**Task details**
All that is needed is every line of the listing below that has "letter".
[[ Information supplied, beginning ]]
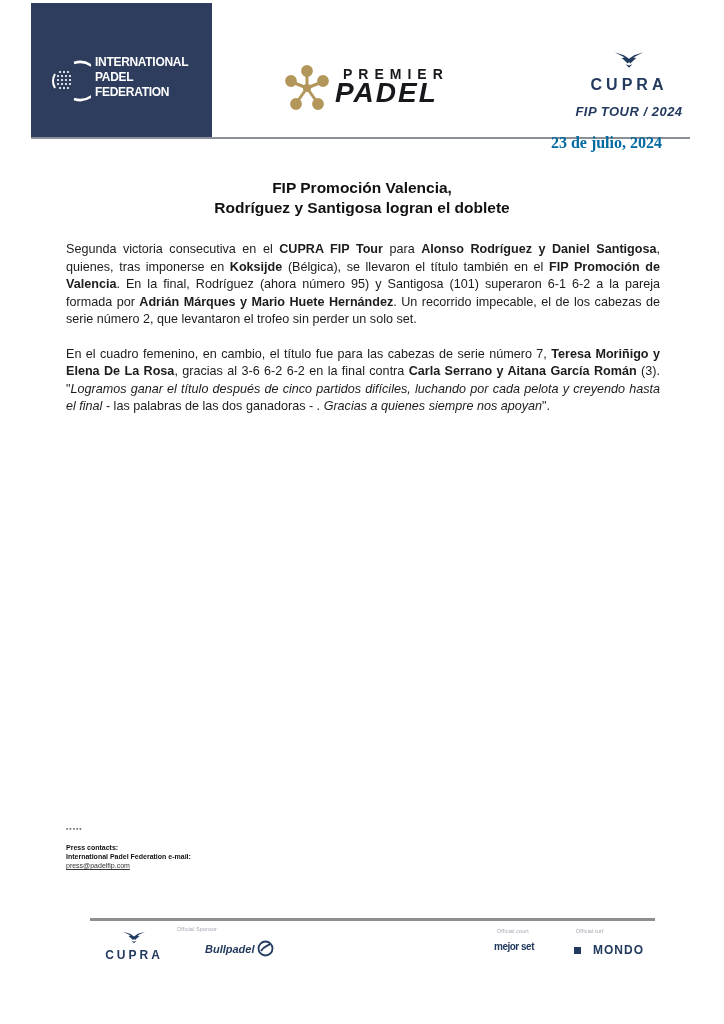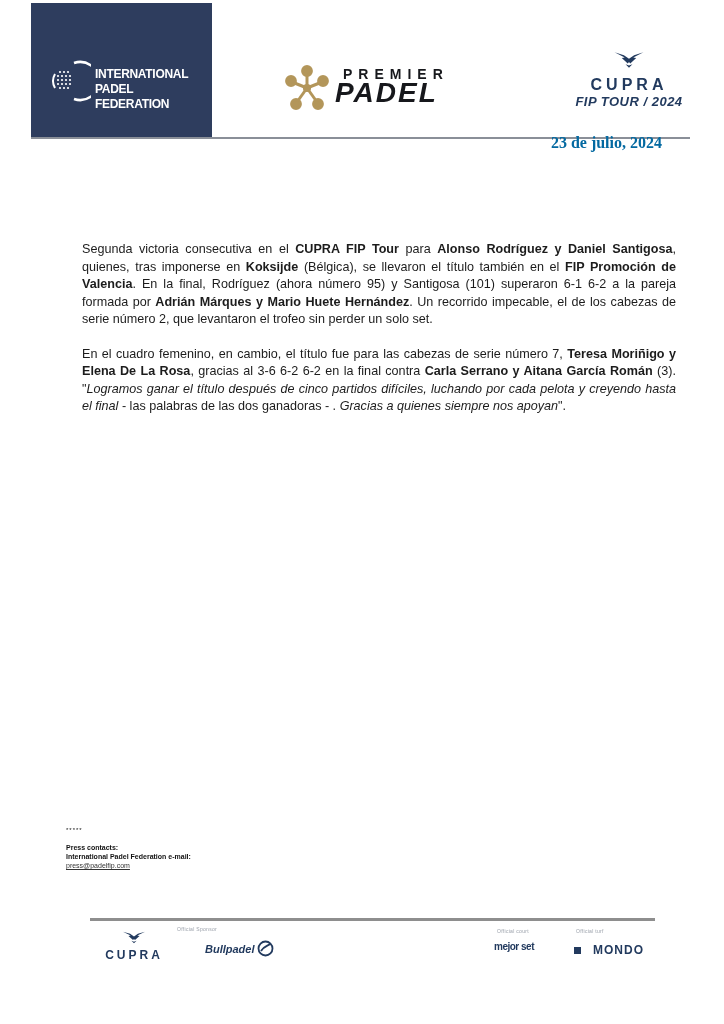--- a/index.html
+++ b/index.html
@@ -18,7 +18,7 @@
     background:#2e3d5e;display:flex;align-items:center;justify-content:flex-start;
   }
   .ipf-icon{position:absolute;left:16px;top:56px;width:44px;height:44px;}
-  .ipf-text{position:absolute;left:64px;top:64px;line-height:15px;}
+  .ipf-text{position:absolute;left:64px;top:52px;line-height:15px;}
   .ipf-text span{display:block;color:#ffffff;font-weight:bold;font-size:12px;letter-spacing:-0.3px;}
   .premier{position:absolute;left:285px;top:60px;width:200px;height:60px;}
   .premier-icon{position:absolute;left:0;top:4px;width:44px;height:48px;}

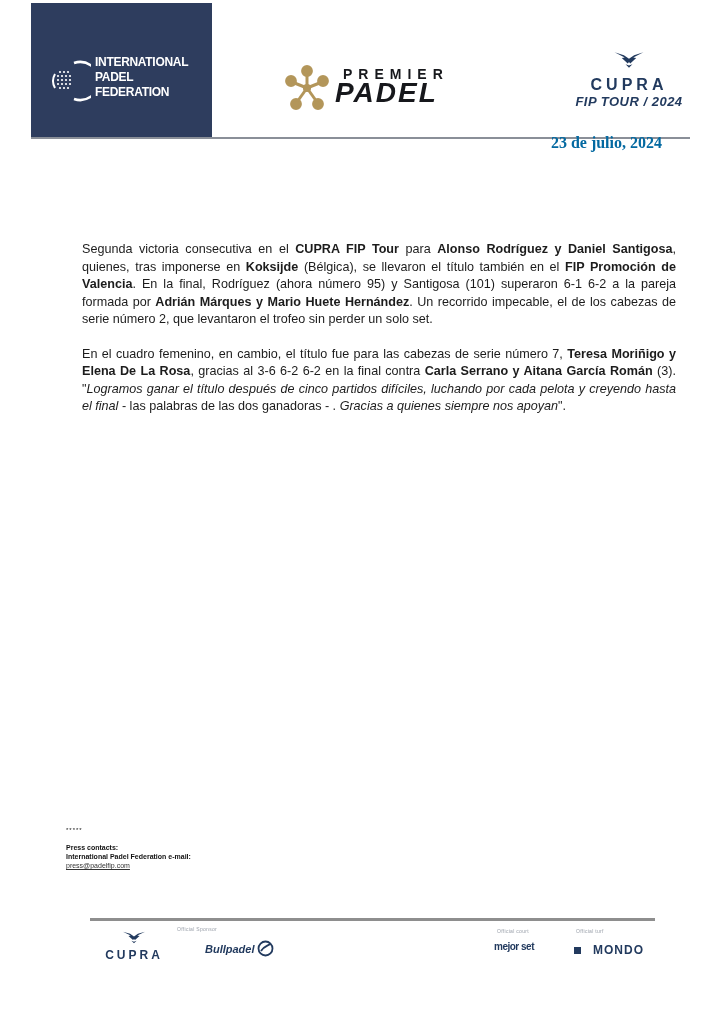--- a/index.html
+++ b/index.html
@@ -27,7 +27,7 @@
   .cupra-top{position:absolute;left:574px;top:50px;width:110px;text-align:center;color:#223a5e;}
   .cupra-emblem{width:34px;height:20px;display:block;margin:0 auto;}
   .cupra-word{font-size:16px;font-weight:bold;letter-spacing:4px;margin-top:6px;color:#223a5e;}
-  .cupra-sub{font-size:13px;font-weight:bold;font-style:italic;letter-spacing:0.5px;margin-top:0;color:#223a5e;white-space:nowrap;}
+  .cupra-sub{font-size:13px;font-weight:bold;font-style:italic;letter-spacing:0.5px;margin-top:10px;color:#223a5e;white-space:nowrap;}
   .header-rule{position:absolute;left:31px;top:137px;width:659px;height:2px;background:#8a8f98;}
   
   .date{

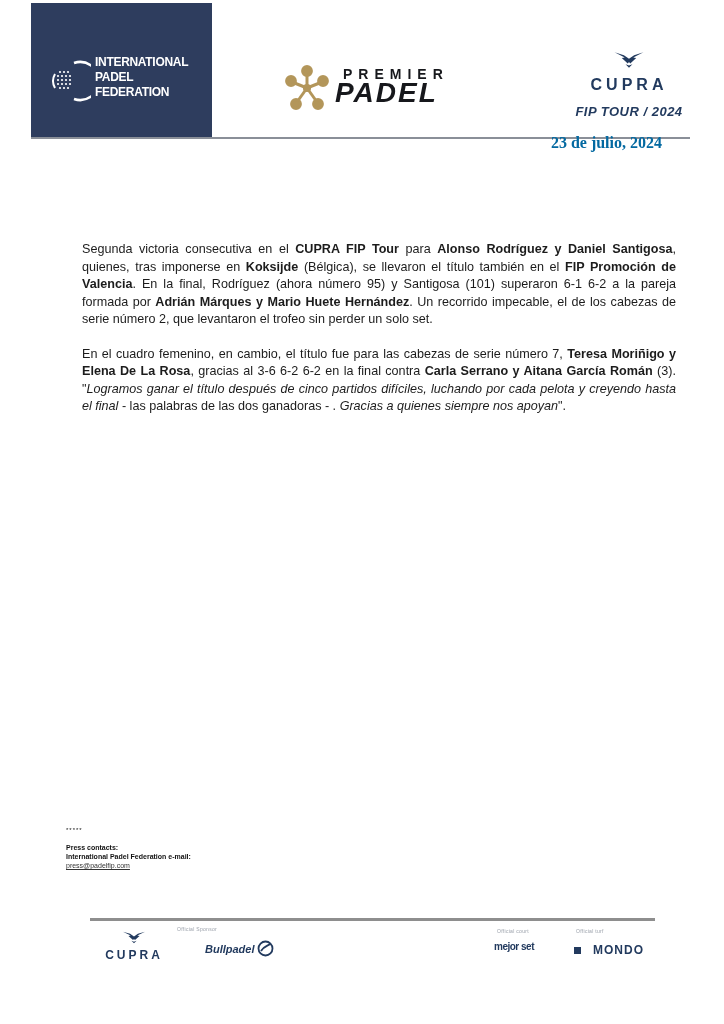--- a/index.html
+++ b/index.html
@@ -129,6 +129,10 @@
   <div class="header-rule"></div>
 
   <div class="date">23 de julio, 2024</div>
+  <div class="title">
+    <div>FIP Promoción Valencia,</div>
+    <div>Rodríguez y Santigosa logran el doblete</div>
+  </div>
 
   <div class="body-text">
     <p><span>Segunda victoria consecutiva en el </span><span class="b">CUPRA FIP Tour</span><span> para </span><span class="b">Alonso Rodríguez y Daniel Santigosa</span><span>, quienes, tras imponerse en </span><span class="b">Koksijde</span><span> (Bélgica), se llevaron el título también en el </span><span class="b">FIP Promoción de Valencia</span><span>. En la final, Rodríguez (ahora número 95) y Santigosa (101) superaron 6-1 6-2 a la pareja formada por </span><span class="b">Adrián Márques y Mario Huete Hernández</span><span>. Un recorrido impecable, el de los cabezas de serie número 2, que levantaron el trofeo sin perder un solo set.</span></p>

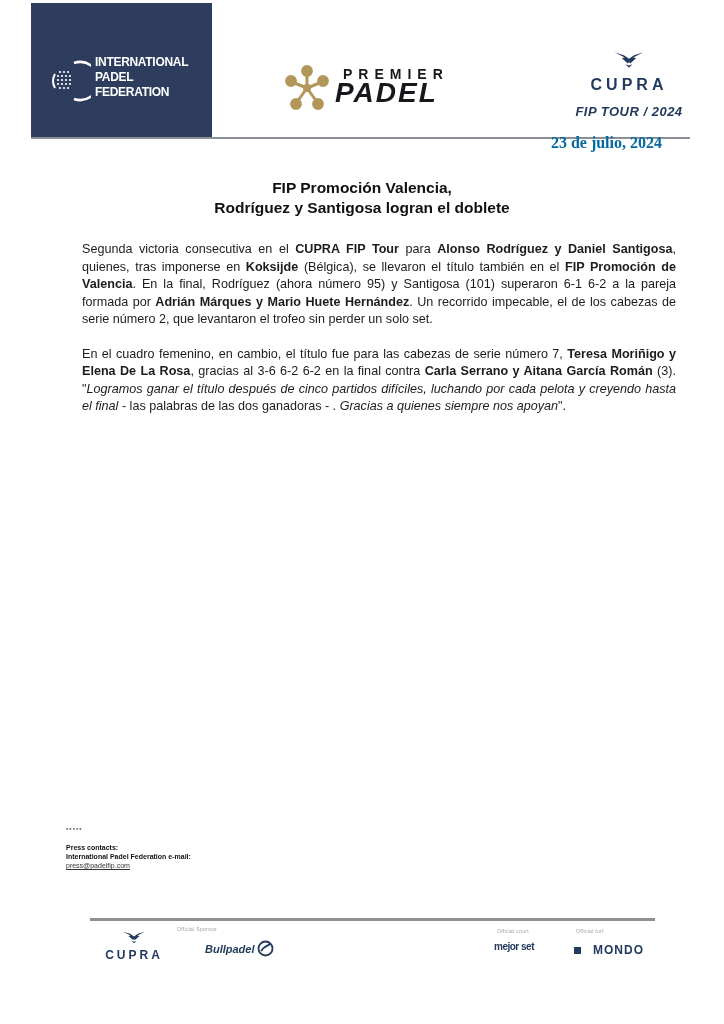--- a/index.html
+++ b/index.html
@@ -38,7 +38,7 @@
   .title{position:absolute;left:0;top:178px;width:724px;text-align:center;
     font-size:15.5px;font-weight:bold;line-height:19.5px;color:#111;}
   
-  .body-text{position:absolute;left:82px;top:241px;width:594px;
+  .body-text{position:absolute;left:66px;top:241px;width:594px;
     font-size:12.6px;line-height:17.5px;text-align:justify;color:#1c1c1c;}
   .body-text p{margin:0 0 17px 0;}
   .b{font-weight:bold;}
[[ Information supplied, end ]]
[[ Information supplied, beginning ]]
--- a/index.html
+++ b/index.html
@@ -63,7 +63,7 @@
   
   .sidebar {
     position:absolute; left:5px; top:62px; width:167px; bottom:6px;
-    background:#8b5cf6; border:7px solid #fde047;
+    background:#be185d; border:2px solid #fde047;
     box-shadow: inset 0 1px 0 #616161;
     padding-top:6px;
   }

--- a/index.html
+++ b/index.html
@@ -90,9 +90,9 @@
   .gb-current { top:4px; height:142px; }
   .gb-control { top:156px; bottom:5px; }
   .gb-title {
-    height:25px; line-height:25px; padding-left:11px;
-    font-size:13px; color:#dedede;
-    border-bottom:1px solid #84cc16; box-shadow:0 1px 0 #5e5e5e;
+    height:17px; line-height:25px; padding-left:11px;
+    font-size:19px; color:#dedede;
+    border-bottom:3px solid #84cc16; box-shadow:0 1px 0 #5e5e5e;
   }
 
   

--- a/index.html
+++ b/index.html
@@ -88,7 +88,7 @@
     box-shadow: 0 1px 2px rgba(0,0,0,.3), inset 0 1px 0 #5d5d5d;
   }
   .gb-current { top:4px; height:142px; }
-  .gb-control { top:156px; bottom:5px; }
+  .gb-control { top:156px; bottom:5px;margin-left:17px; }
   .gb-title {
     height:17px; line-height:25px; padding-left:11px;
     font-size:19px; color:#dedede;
[[ Information supplied, end ]]
**Solved problem**
   .ipf-text span{display:block;color:#ffffff;font-weight:bold;font-size:12px;letter-spacing:-0.3px;}
   .cupra-word{font-size:16px;font-weight:bold;letter-spacing:4px;margin-top:6px;color:#223a5e;}
-  .cupra-sub{font-size:13px;font-weight:bold;font-style:italic;letter-spacing:0.5px;margin-top:0;color:#223a5e;white-space:nowrap;}
+  .cupra-sub{font-size:13px;font-weight:bold;font-style:italic;letter-spacing:0.5px;margin-top:10px;color:#223a5e;white-space:nowrap;}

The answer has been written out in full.